La tauromaquia es arte sublime y una de las tradiciones más hermosas del mundo. Sus antecedentes datan del siglo XI y se ha transmitido de padres a hijos a lo largo de la historia. El taurófilo, en general, es culto y respetuoso. En uno de nuestros lejanos desayunos de los miércoles —interrumpidos por la infausta pandemia de coronavirus, primero, y luego por el duelo causado por la muerte de amigos entrañables— comenté con Eliseo Mendoza Berrueto y Armando Fuentes Aguirre, Catón, conocedores, amantes y defensores de la lidia, como el toreo ha enriquecido todas las artes. Lo sentimos y apreciamos en la pintura, la escultura, la música (ópera, pasodobles, corridos, tangos), el teatro, el cine, la poesía, la literatura… y hasta en los videojuegos.
Los antitaurinos no lo aprecian porque ignoran su devenir, sus rituales, sus alegrías y tragedias.

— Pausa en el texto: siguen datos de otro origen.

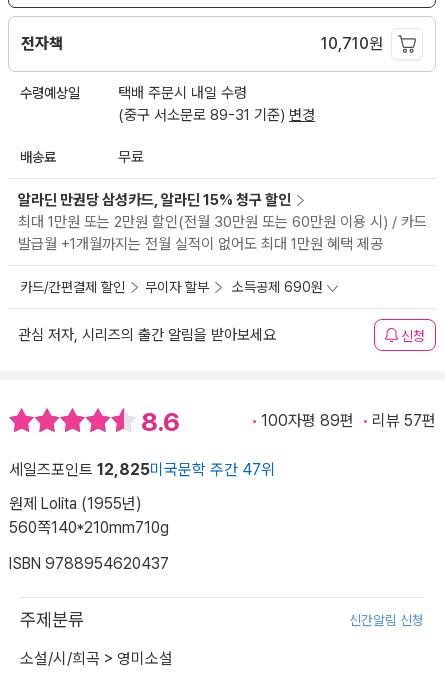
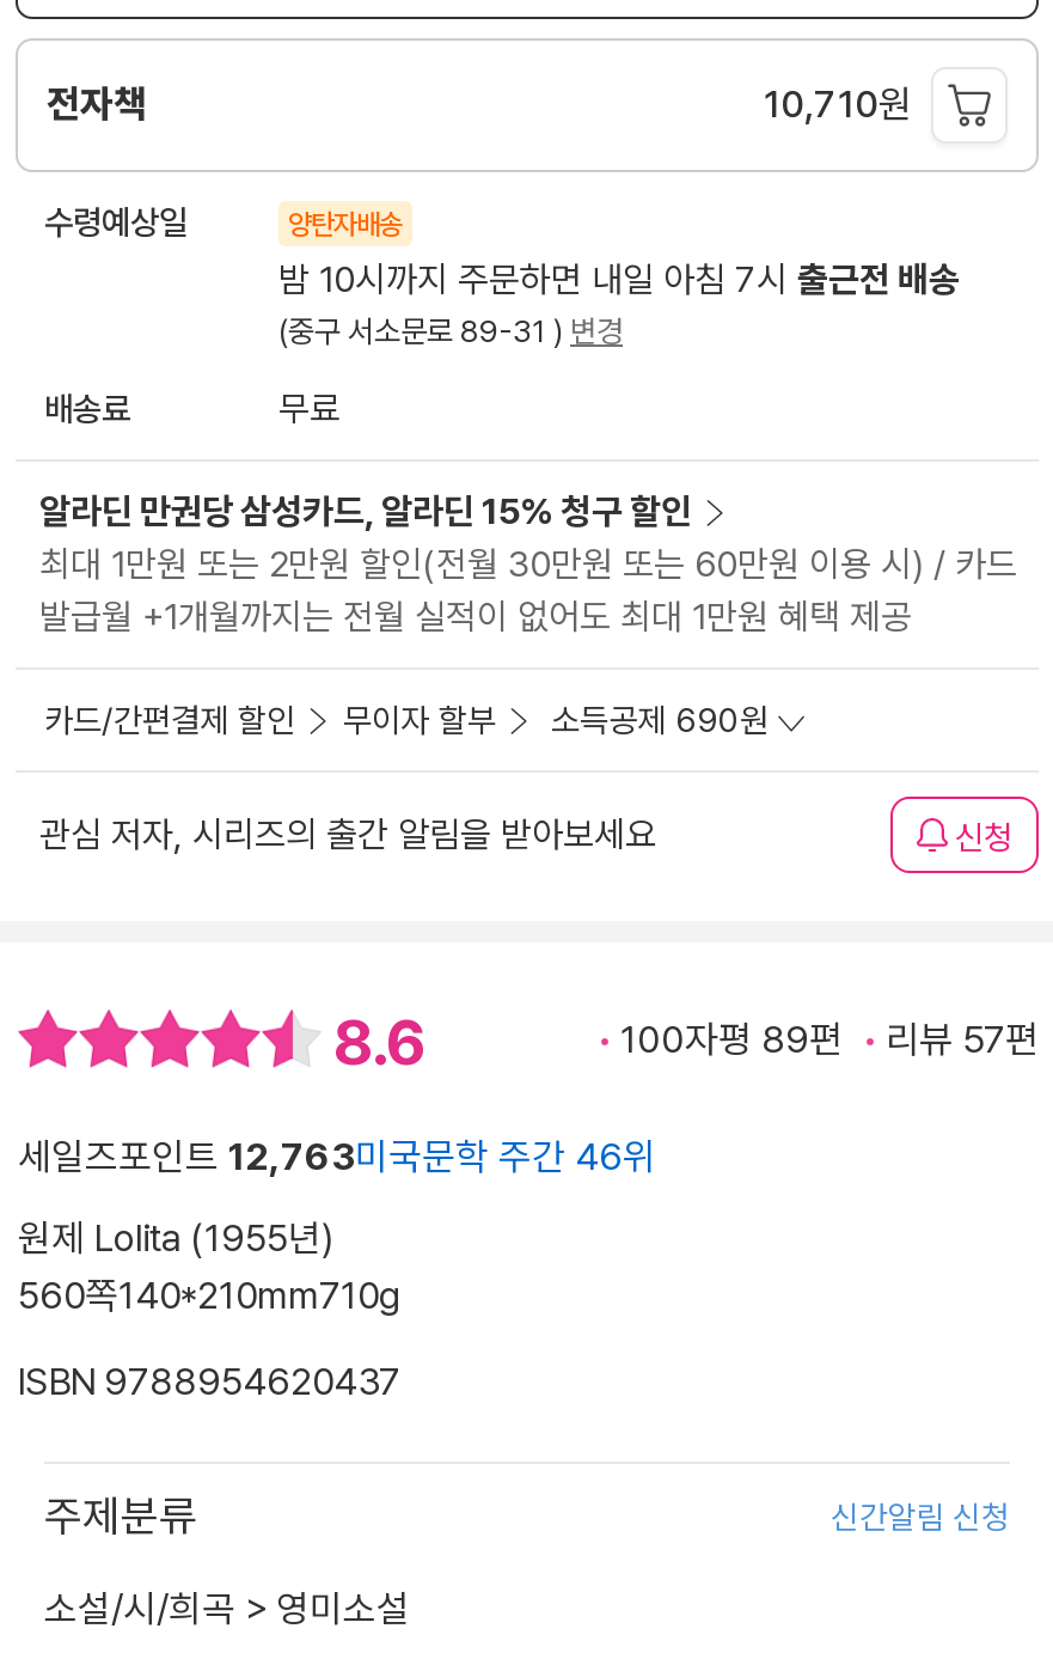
[118,84,315,124] 택배 주문시 내일 수령 | (중구 서소문로 89-31 기준) 변경 -> [278,209,960,350] 양탄자배송 | 밤 10시까지 주문하면 내일 아침 7시 출근전 배송 | (중구 서소문로 89-31 ) 변경
[9,460,275,479] 세일즈포인트 12,825미국문학 주간 47위 -> [18,1133,656,1179] 세일즈포인트 12,763미국문학 주간 46위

Y acaso también porque en estos tiempos de fingimiento y cobardía ser hombre y ser valiente ofende. Sean o no vegetarianos quienes vociferan, deben saber que prohibir los toros los condena a su extinción, pues nacen, se crían y crecen para ser lidiados. Si los políticos lo convierten todo en votos, los taurinos son legión. Avergüenza que en Coahuila, por consigna de un lunático acomplejado, como lo llamó su hermano, se prive a miles de aficionados de esta fiesta, que además genera empleos.
Vuelvo a mi infancia. Los regresos a casa, después de ir a la lucha o a los toros, eran igualmente felices. La misma ruta de ida era la de vuelta. Esta vez la escala no era en una nevería, sino en una miscelánea donde don Lalo me compraba revistas de historietas. Desde aquí abrazo a mi abuelo y le doy gracias. Mi meta ha sido siempre seguir su ejemplo de trabajo, constancia y disciplina, y querer a mis nietos y nietas con la misma devoción.